Pediatric Hematology and Oncology, Children's Hospital, Johann Wolfgang Goethe University Frankfurt, Germany.
Front Oncol. 2013 Feb 7;3:17. doi: 10.3389/fonc.2013.00017. eCollection 2013.
Despite the availability of new antifungal compounds, invasive fungal infection remains a significant cause of morbidity and mortality in children and adults undergoing allogeneic hematopoietic stem cell transplantation (HSCT). Allogeneic HSCT recipients suffer from a long lasting defect of different arms of the immune system, which increases the risk for and deteriorates the prognosis of invasive fungal infections. In turn, advances in understanding these immune deficits have resulted in promising strategies to enhance or restore critical immune functions in allogeneic HSCT recipients. Potential approaches include the administration of granulocytes, since neutropenia is the single most important risk factor for invasive fungal infection, and preliminary clinical results suggest a benefit of adoptively transferred donor-derived antifungal T cells. In vitro data and animal studies demonstrate an antifungal effect of natural killer cells, but clinical data are lacking to date. This review summarizes and critically discusses the available data of immunotherapeutic strategies in allogeneic HSCT recipients suffering from invasive fungal infection.

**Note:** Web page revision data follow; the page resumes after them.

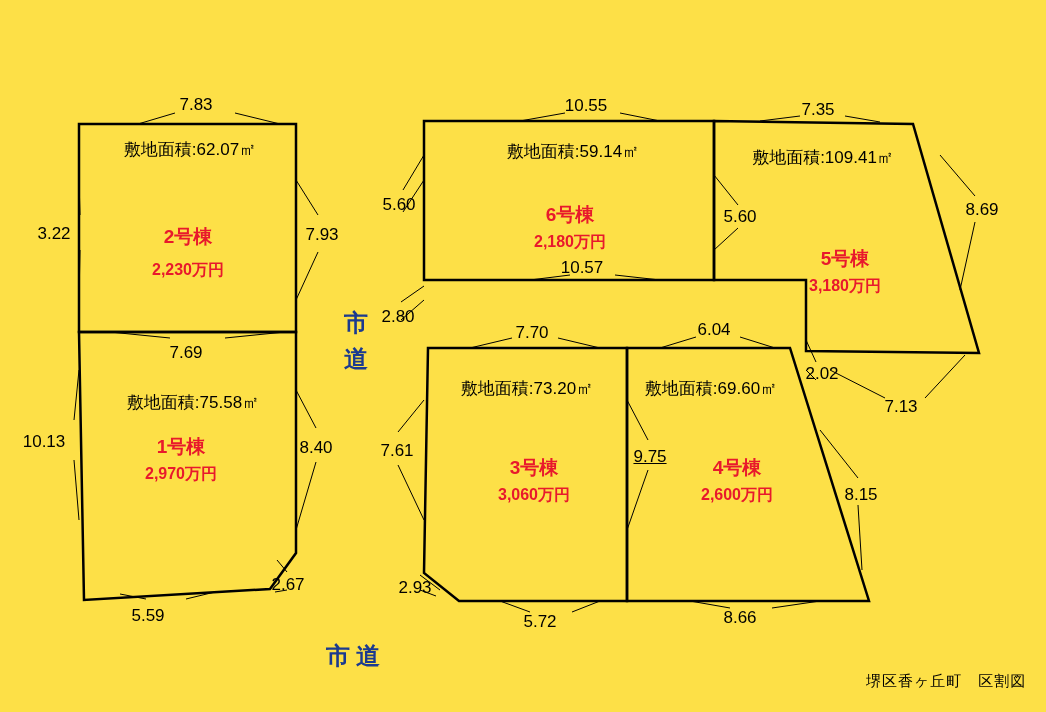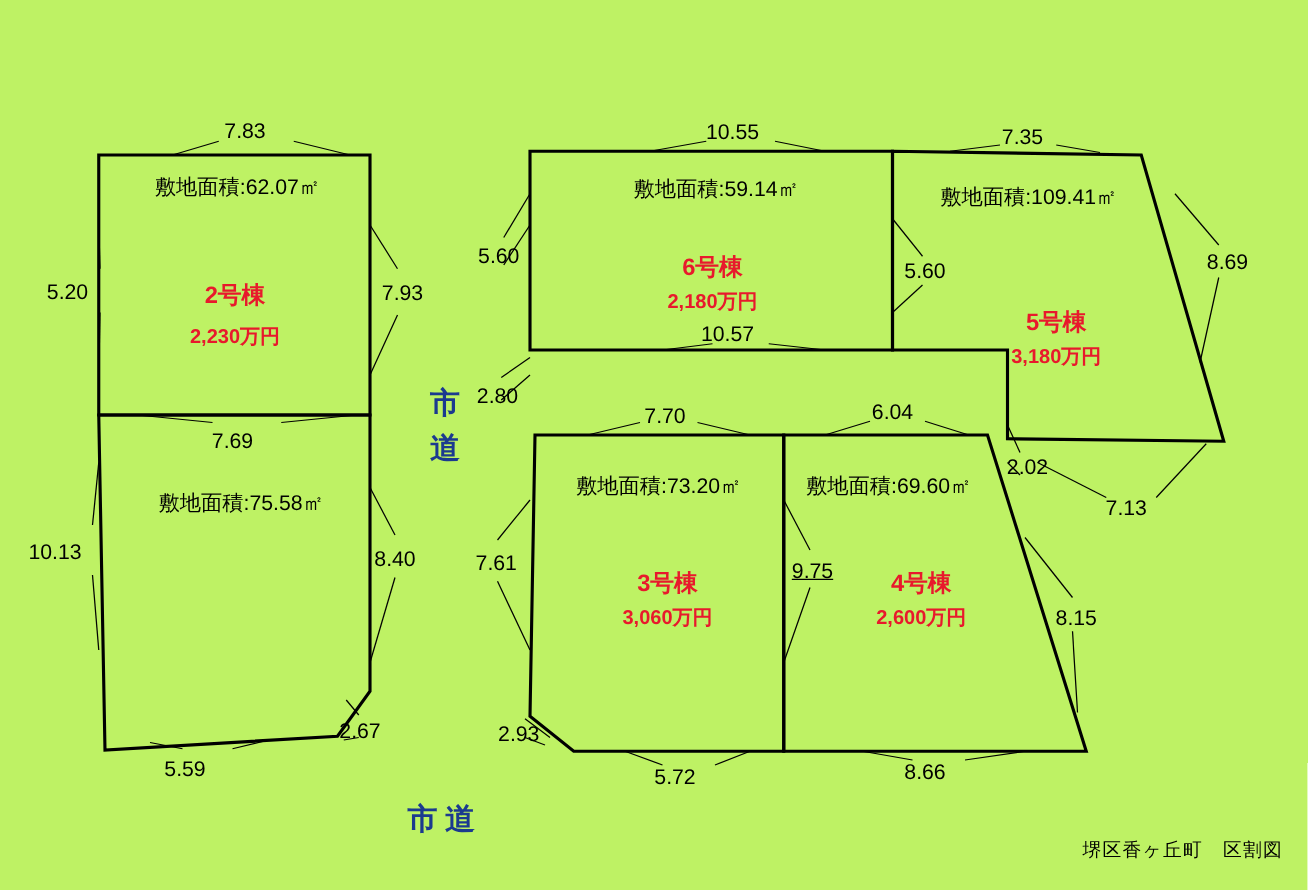--- a/index.html
+++ b/index.html
@@ -14,7 +14,7 @@
     position: relative;
     width: 1046px;
     height: 712px;
-    background: #bef264;
+    background: #fde047;
     overflow: hidden;
   }
   svg.plot-layer {

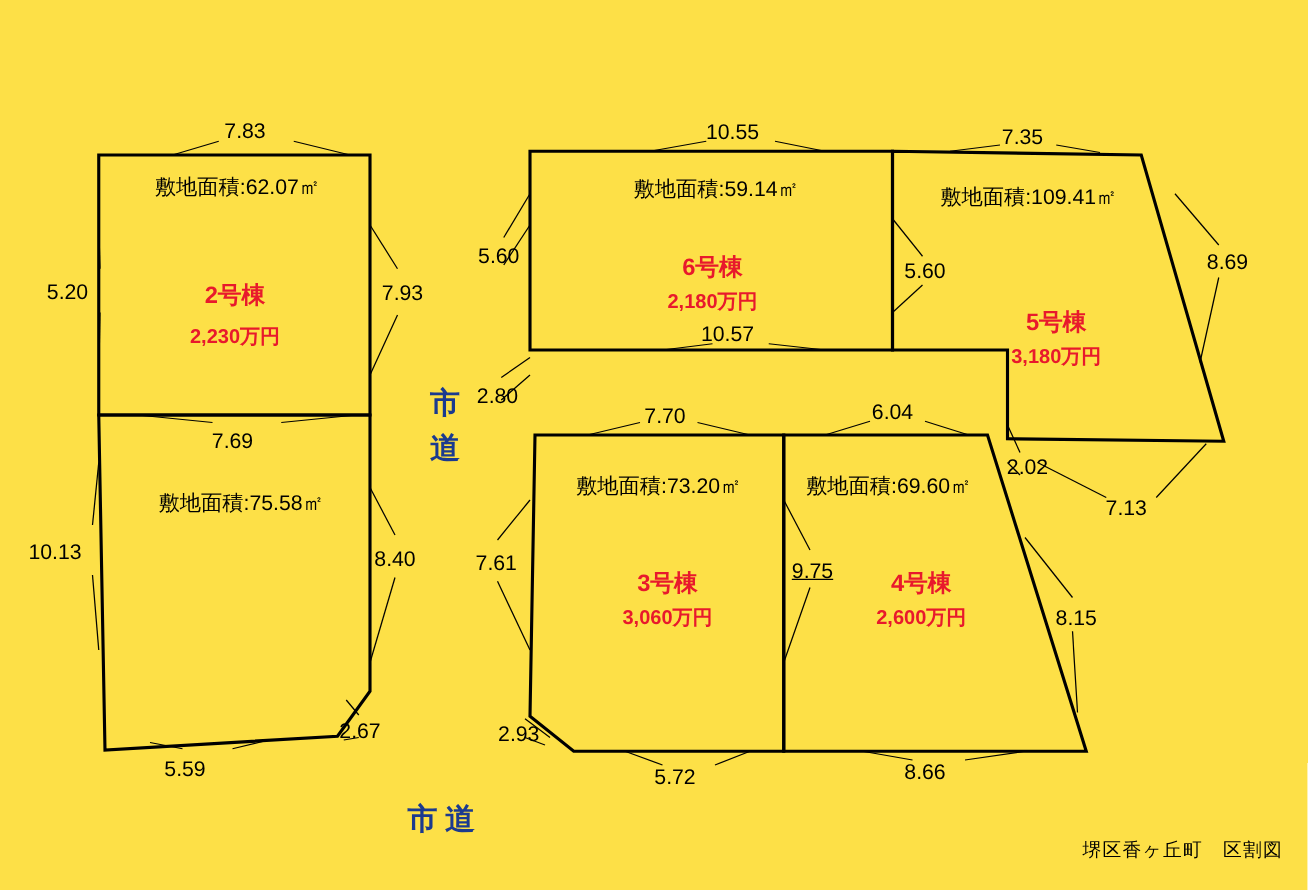--- a/index.html
+++ b/index.html
@@ -146,7 +146,7 @@
   </svg>
 
   <div class="lbl dim center" style="left:196px;top:95px;">7.83</div>
-  <div class="lbl dim center" style="left:54px;top:224px;">5.20</div>
+  <div class="lbl dim center" style="left:54px;top:224px;">3.22</div>
   <div class="lbl dim center" style="left:322px;top:225px;">7.93</div>
   <div class="lbl dim center" style="left:186px;top:343px;">7.69</div>
   <div class="lbl dim center" style="left:44px;top:432px;">10.13</div>

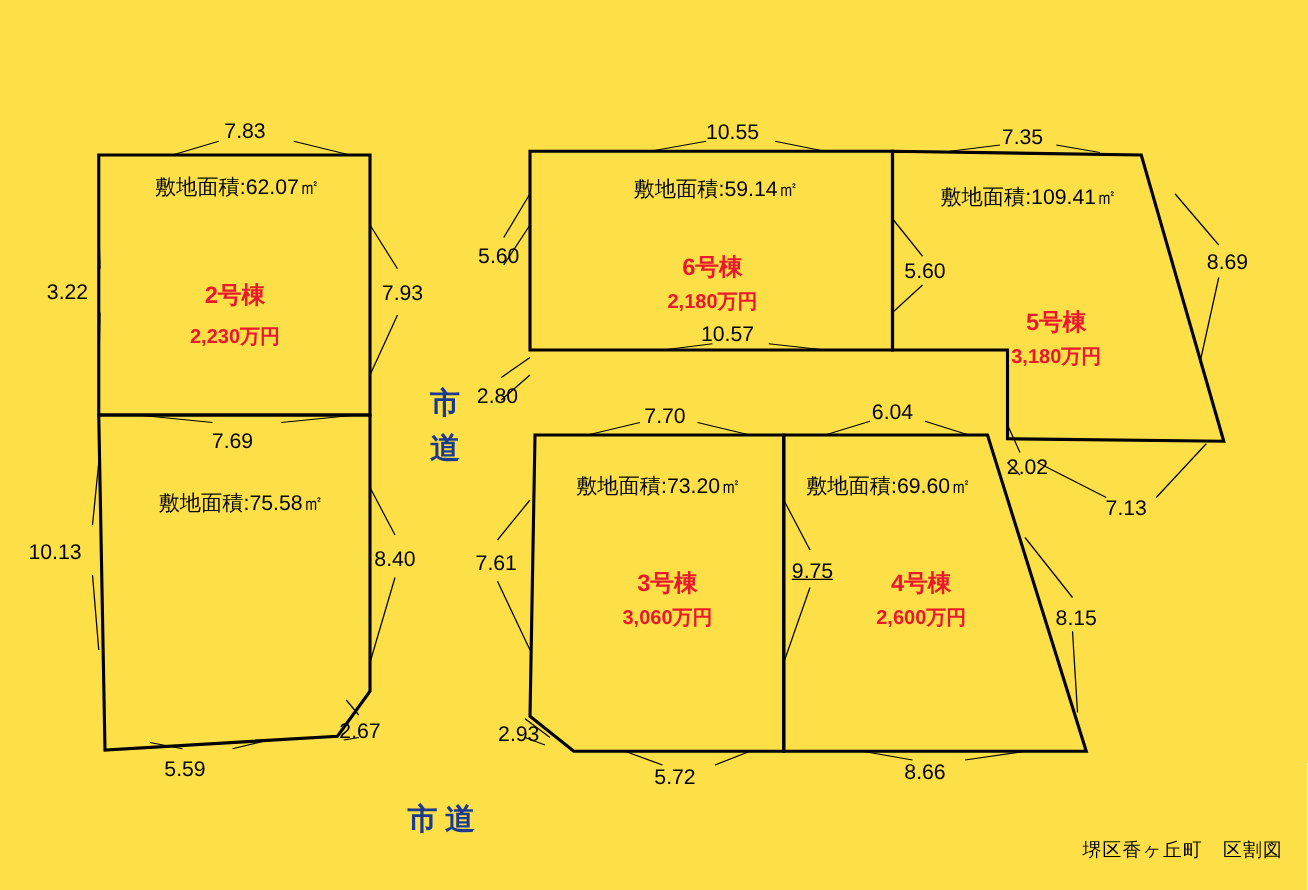--- a/index.html
+++ b/index.html
@@ -182,6 +182,10 @@
     <div class="lot-name">2号棟</div>
     <div class="lot-price" style="margin-top:13px;">2,230万円</div>
   </div>
+  <div class="lbl center" style="left:181px;top:436px;">
+    <div class="lot-name">1号棟</div>
+    <div class="lot-price" style="margin-top:7px;">2,970万円</div>
+  </div>
   <div class="lbl center" style="left:570px;top:204px;">
     <div class="lot-name">6号棟</div>
     <div class="lot-price" style="margin-top:7px;">2,180万円</div>

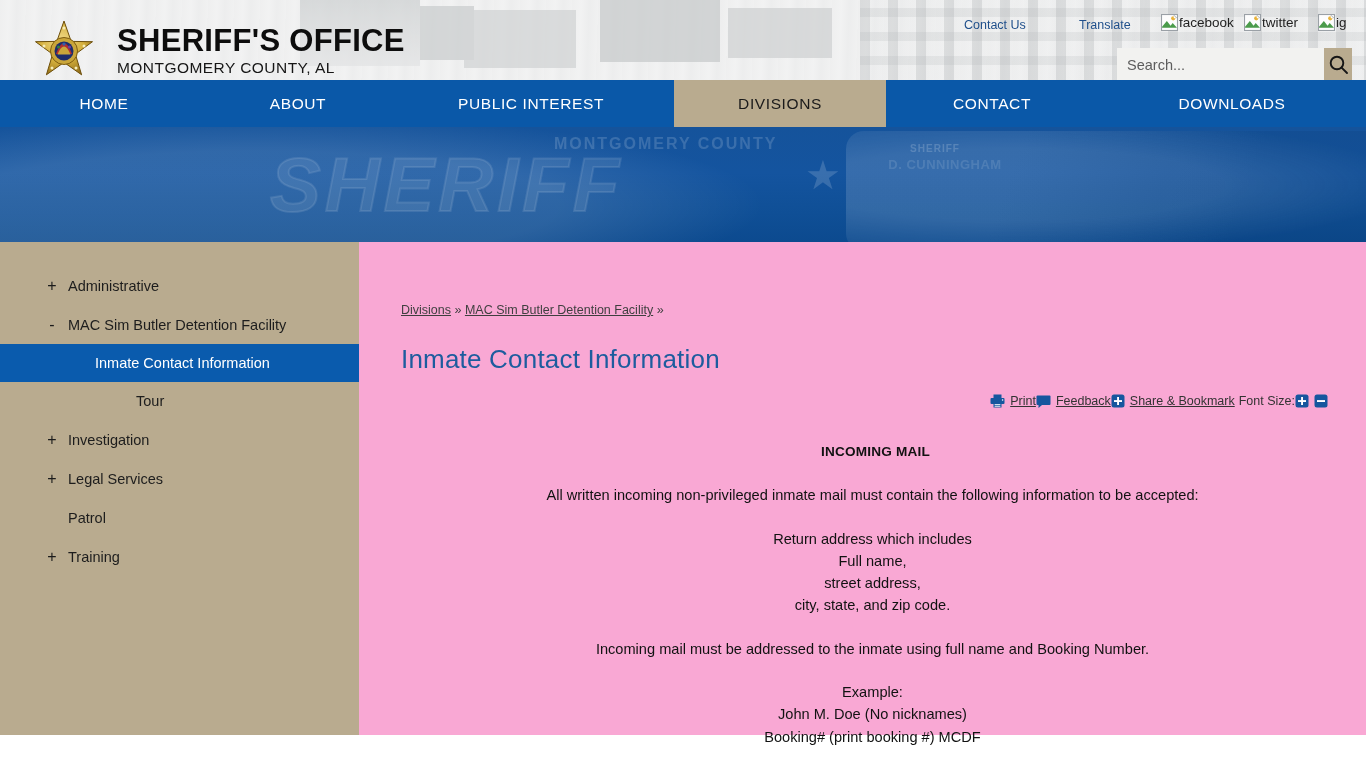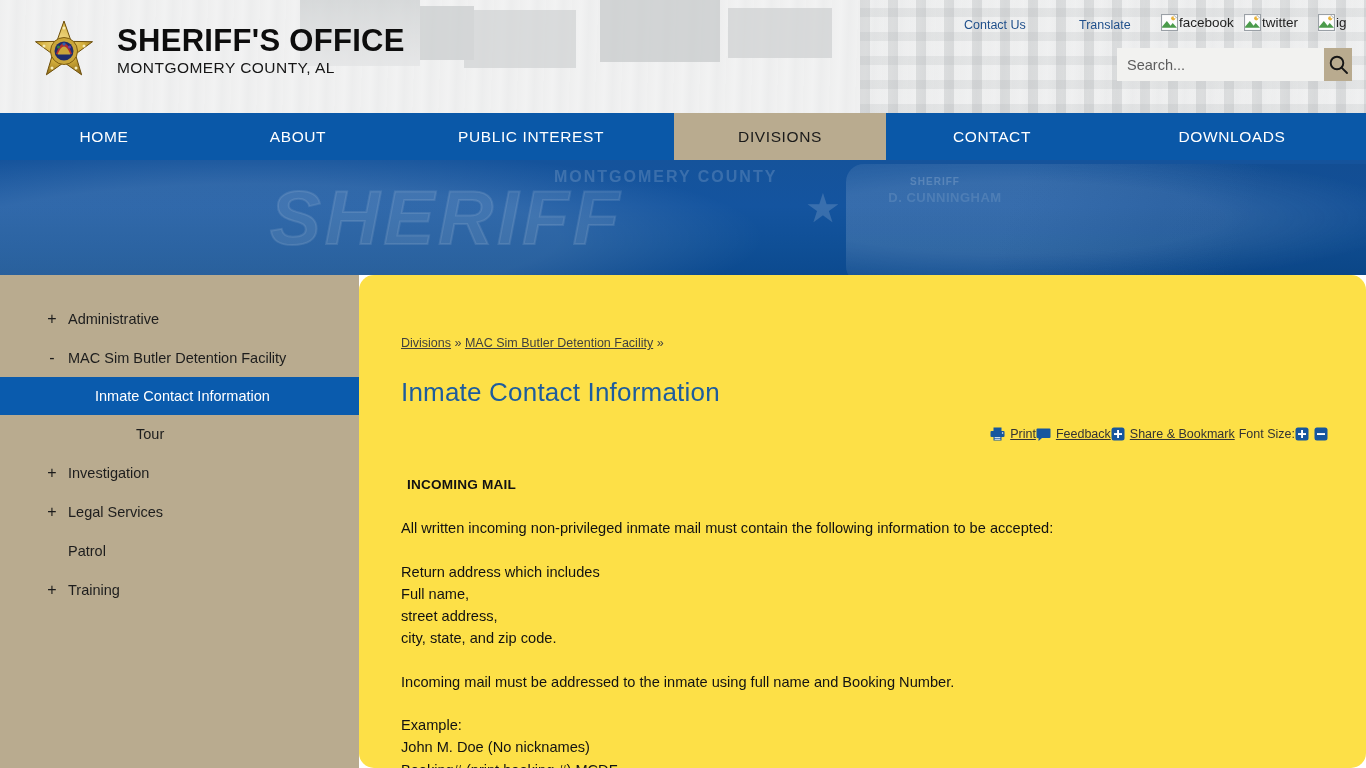--- a/index.html
+++ b/index.html
@@ -15,7 +15,7 @@
   .header {
     position: relative;
     width: 1366px;
-    height: 113px;
+    height: 80px;
     overflow: hidden;
     background: #e9eaea;
   }

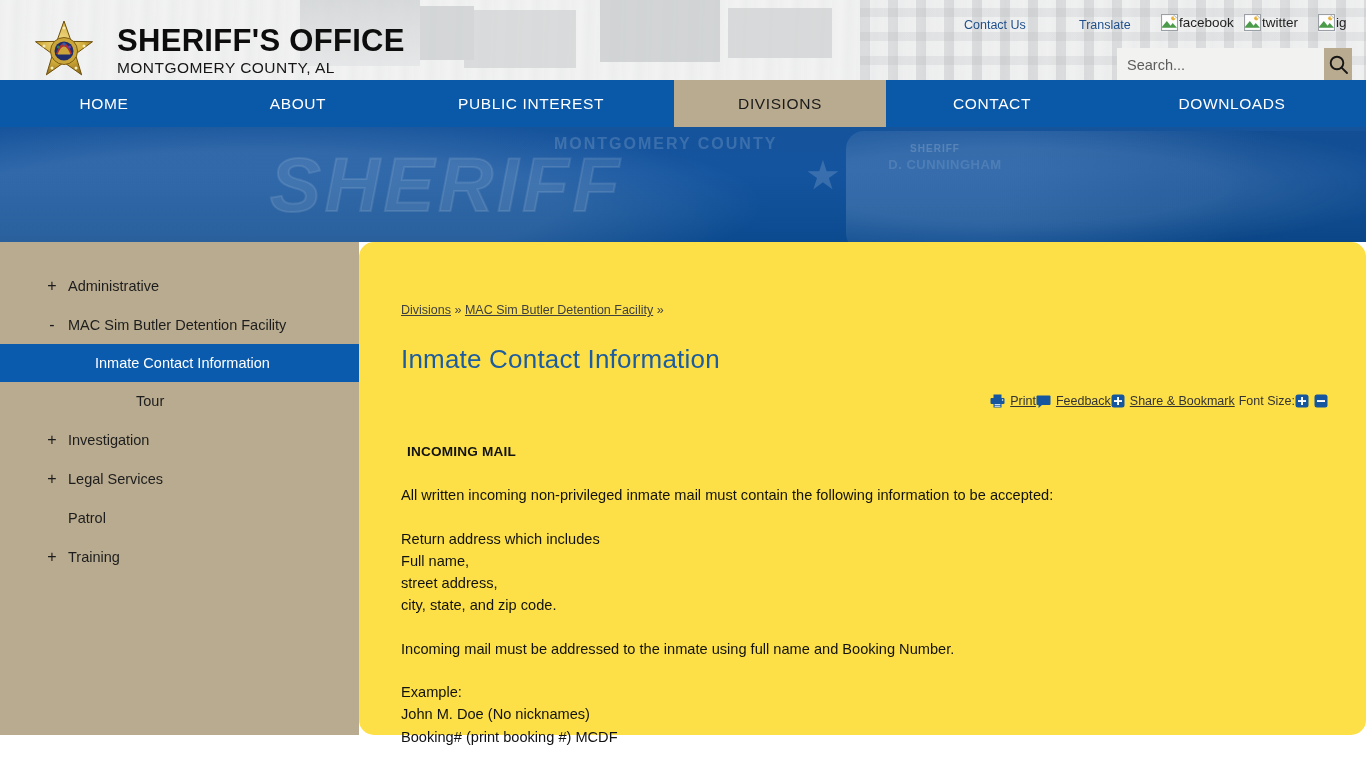--- a/index.html
+++ b/index.html
@@ -177,9 +177,8 @@
   .side-sub.active { display: flex; align-items: center; padding-left: 68px; }
 
   .content {
-    flex: 1; background: #fde047; position: relative;
+    flex: 1; background: #f9a8d4; position: relative;
     padding: 61px 22px 0 42px;
-    border-radius: 15px;
   }
   .breadcrumb { font-size: 12.5px; color: #3f3f3f; }
   .breadcrumb a { color: #3f3f3f; text-decoration: underline; }

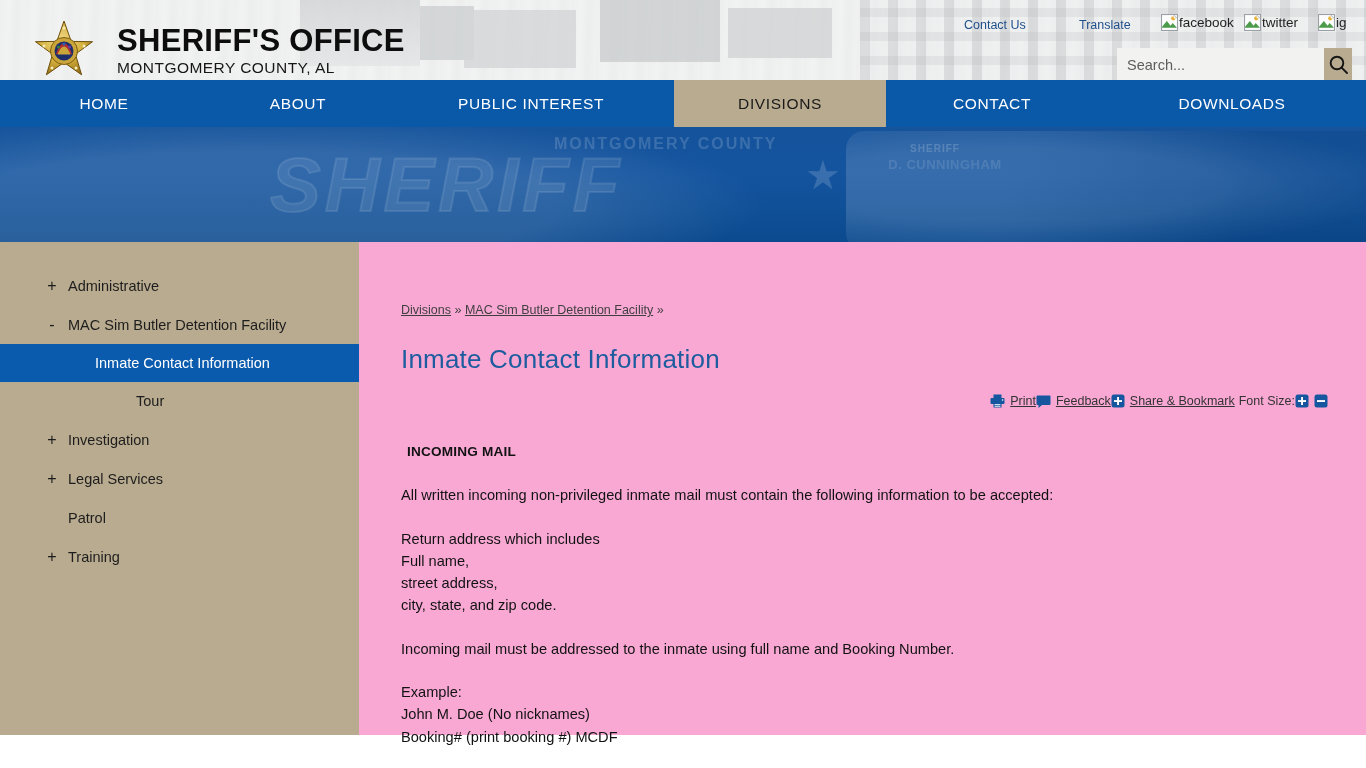--- a/index.html
+++ b/index.html
@@ -207,7 +207,7 @@
   .body-copy .h-strong {
     font-weight: bold; font-size: 13.6px; letter-spacing: .2px; margin-left: 6px;
   }
-  .body-copy p { margin: 0 0 21px 0; }
+  .body-copy p { margin: 0 0 21px 0; text-align: center; }
   .body-copy p.tight { margin-bottom: 0; }
 </style>
 </head>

尽管有新的抗真菌化合物可用,但侵袭性真菌感染仍然是接受异基因造血干细胞移植(HSCT)的儿童和成人发病率和死亡率的重要原因。异基因 HSCT 受者存在免疫系统不同分支的长期缺陷,这增加了侵袭性真菌感染的风险并恶化了其预后。反过来,对这些免疫缺陷的深入了解已导致增强或恢复异基因 HSCT 受者关键免疫功能的有前途的策略。潜在的方法包括粒细胞的给药,因为中性粒细胞减少症是侵袭性真菌感染的唯一最重要的危险因素,初步临床结果表明,过继转移供体来源的抗真菌 T 细胞有益。体外数据和动物研究表明自然杀伤细胞具有抗真菌作用,但目前尚无临床数据。这篇综述总结并批判性地讨论了患有侵袭性真菌感染的异基因 HSCT 受者的免疫治疗策略的现有数据。